Part 4. Behavioral Monitoring
A newly emerging trend in network security begins by rejecting the possibility of keeping an adversary out of a network, and placing the emphasis on instead monitoring inside the network. This new behavior-based approach assumes the use of some techniques to keep adversaries out, but then adds behavioral modeling to the traffic in the network. What is most significant about this new approach is the change in the goal of the endeavor. Rather than trying to separate the networked systems from intruders, the new approach assumes that the adversaries will, at least in some cases, breach the defense and lodge themselves in the network. The goal of the network barriers (and all systems require there to be some barriers) is to block some of the adversaries’ advances.
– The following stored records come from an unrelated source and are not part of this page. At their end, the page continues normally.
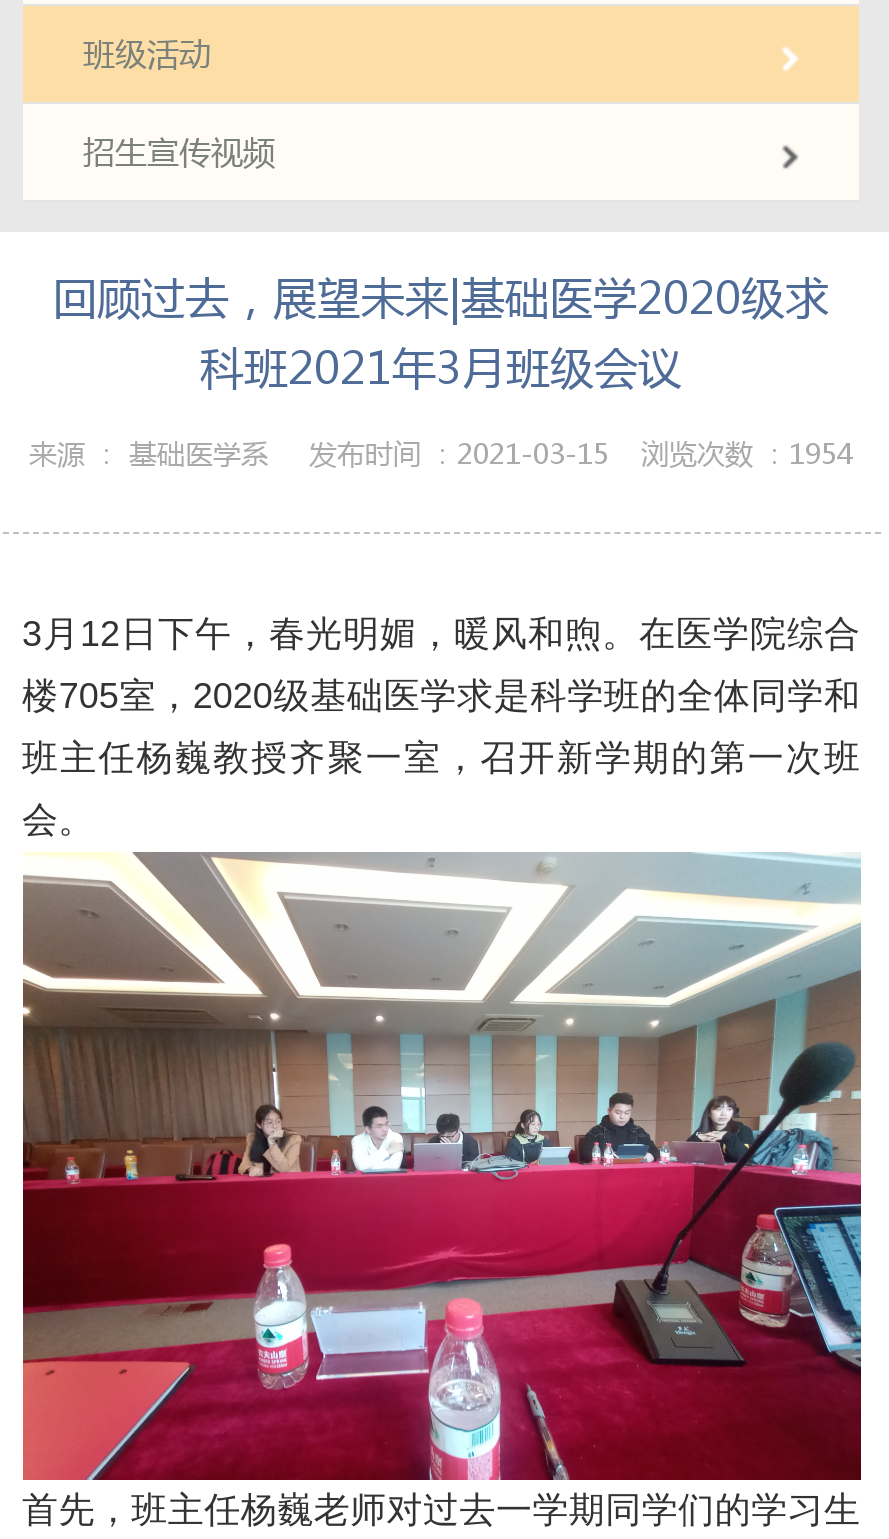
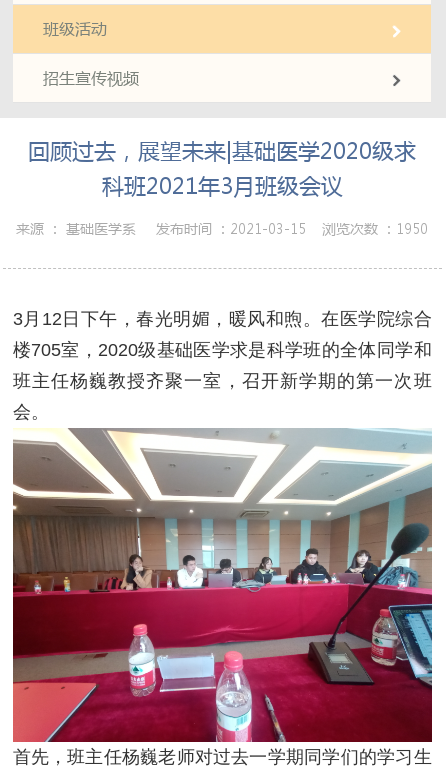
- 来源 ：基础医学系发布时间 ：2021-03-15浏览次数 ：1954
+ 来源 ：基础医学系发布时间 ：2021-03-15浏览次数 ：1950
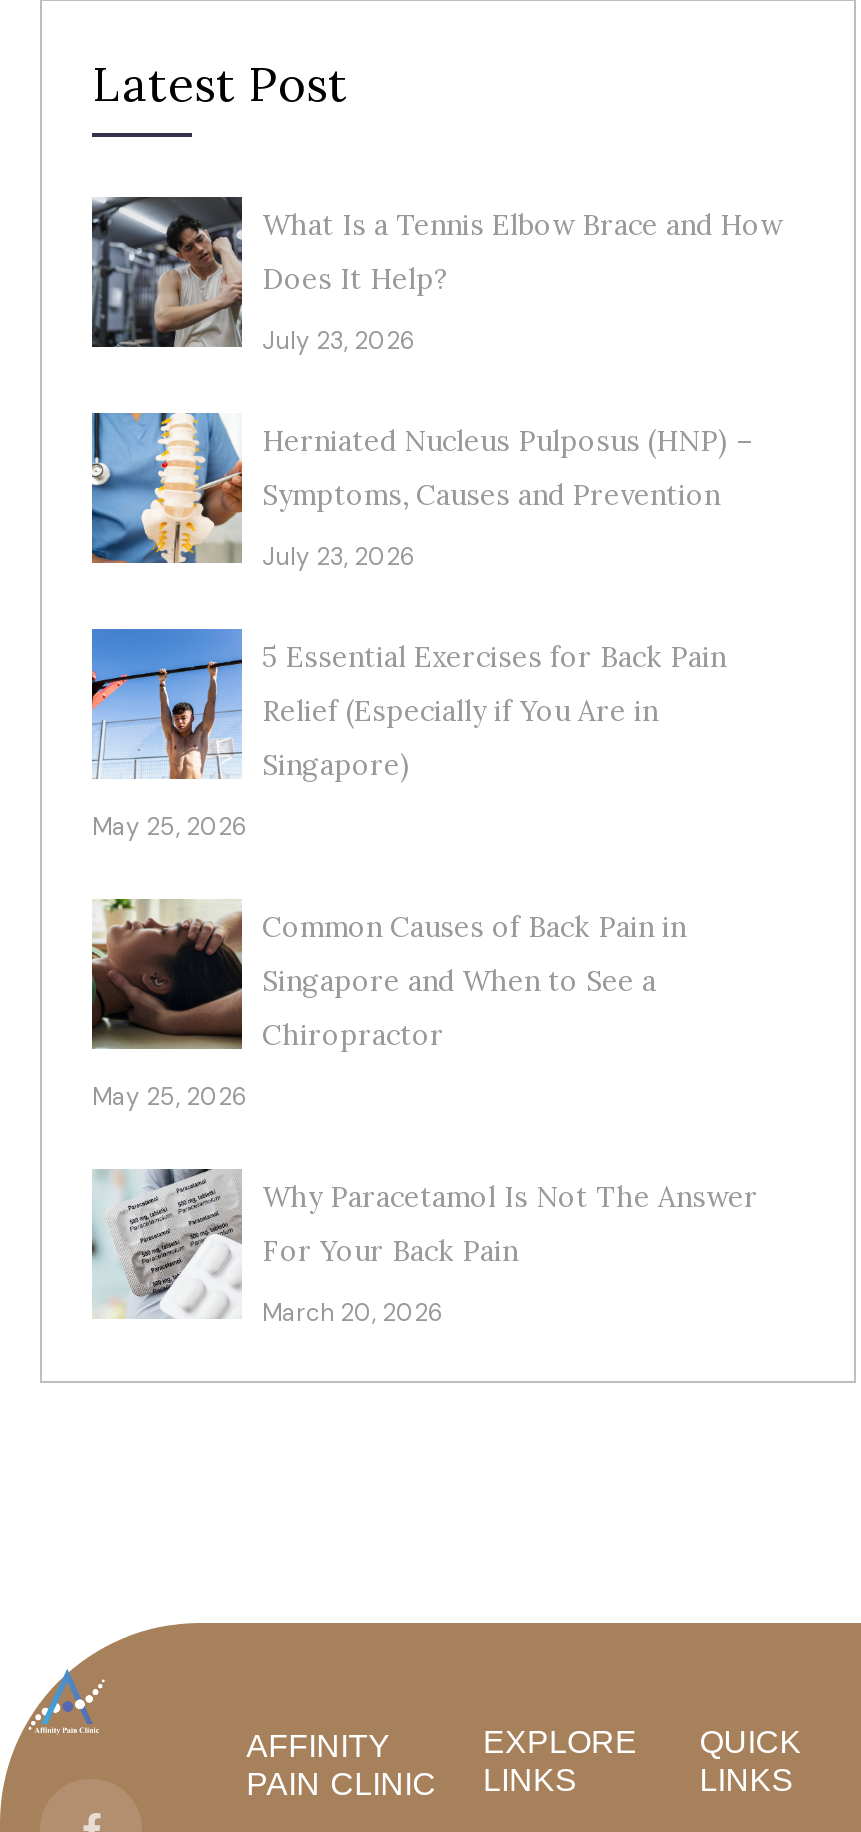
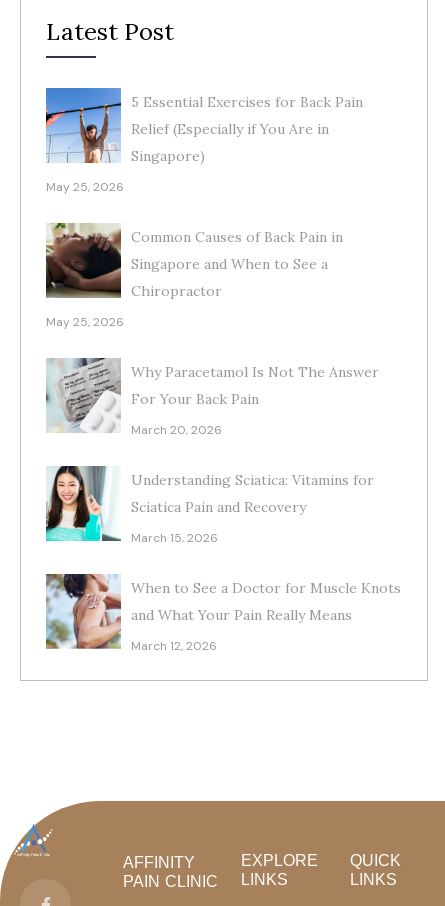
- [image]
- What Is a Tennis Elbow Brace and How
- Does It Help?
- July 23, 2026
- Herniated Nucleus Pulposus (HNP) –
- Symptoms, Causes and Prevention
- July 23, 2026

- [image]

moved up: [image] | 5 Essential Exercises for Back Pain | Relief (Especially if You Are in | ... | For Your Back Pain | March 20, 2026

+ [image]
+ Understanding Sciatica: Vitamins for
+ Sciatica Pain and Recovery
+ March 15, 2026
+ When to See a Doctor for Muscle Knots
+ and What Your Pain Really Means
+ March 12, 2026

+ [image]
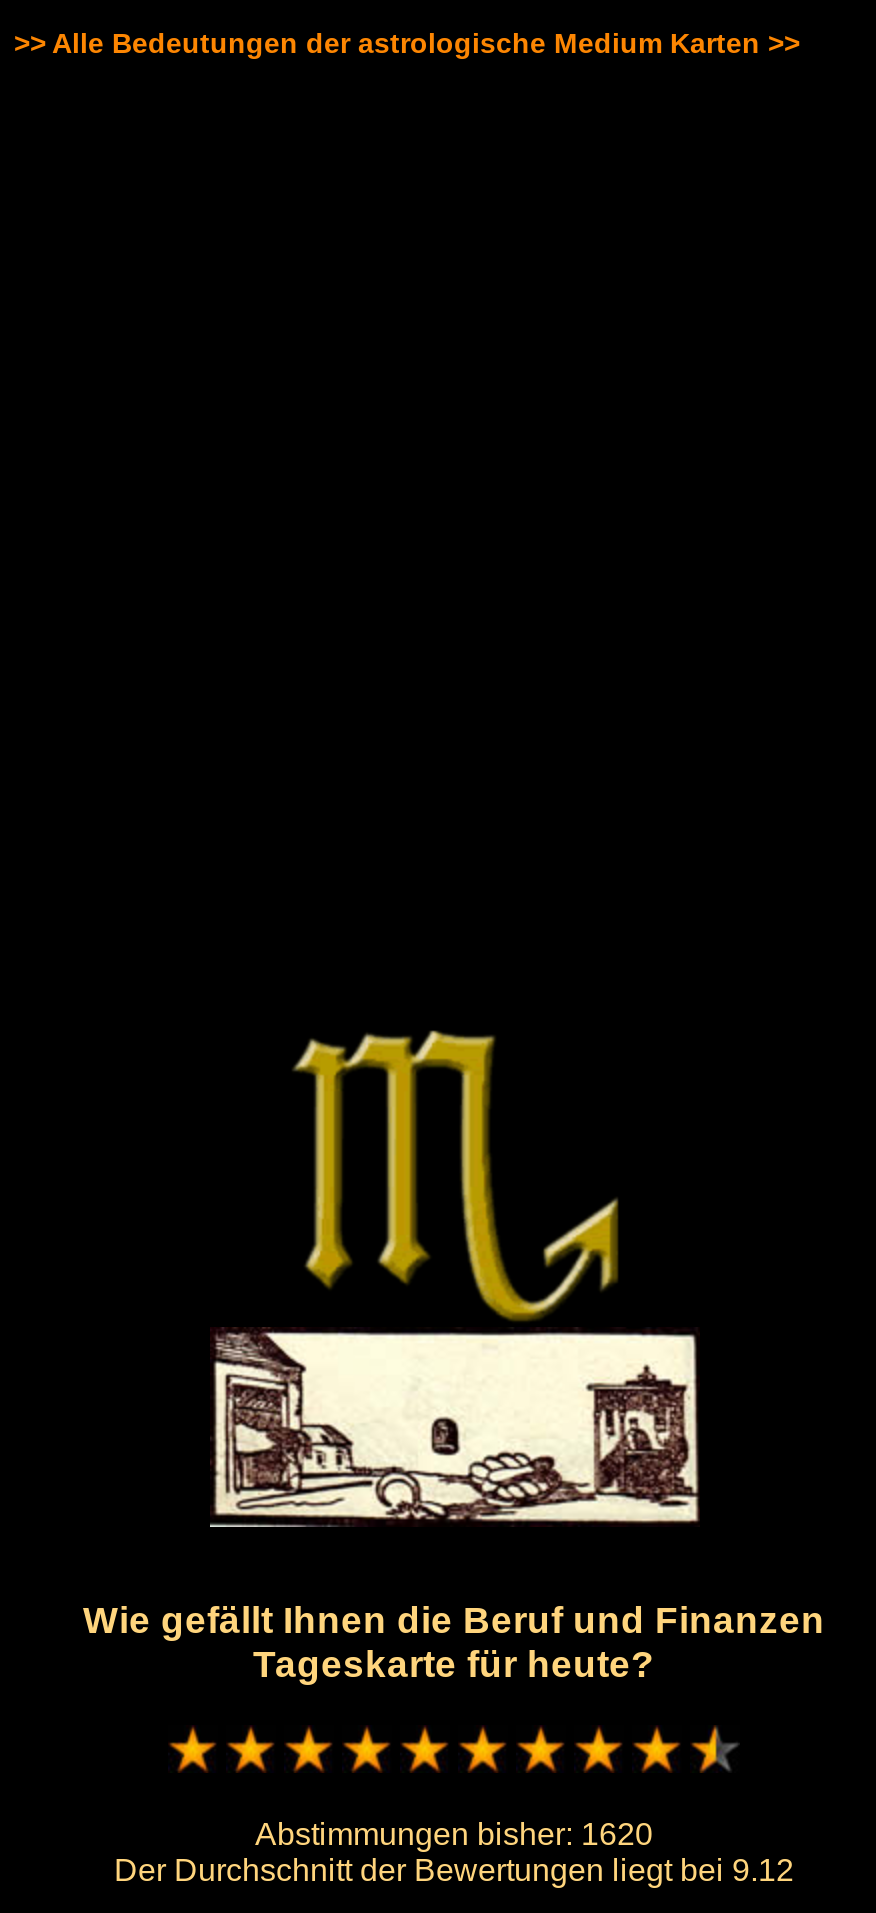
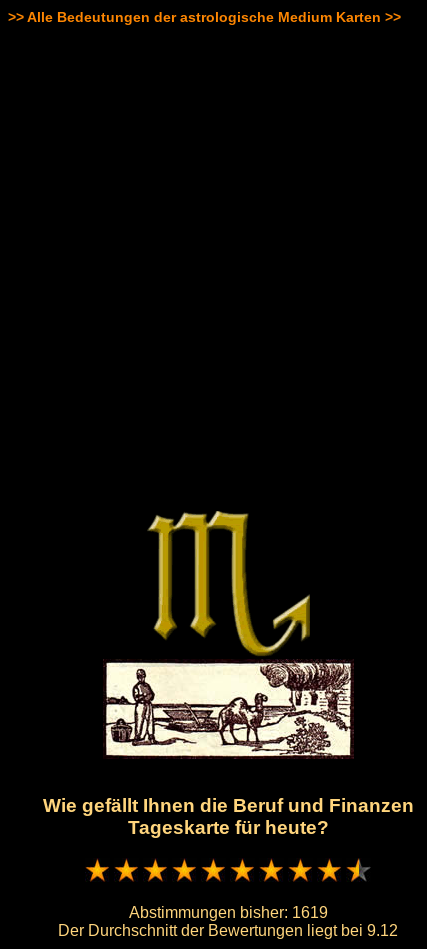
- [image]
+ [image]

- Abstimmungen bisher: 1620
+ Abstimmungen bisher: 1619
But the critical assumption is that these barriers will not be completely impenetrable, and will, at some point, fail. This approach to security concentrates on detecting when these failures occur, so that the adversaries can be removed from the system prior to doing harm. The physical analogy is that the walls around a city are not enough to thwart an attack. The walls are crucial part of the defense, but the city also needs a police force within the walls to catch those adversaries who penetrate the walls.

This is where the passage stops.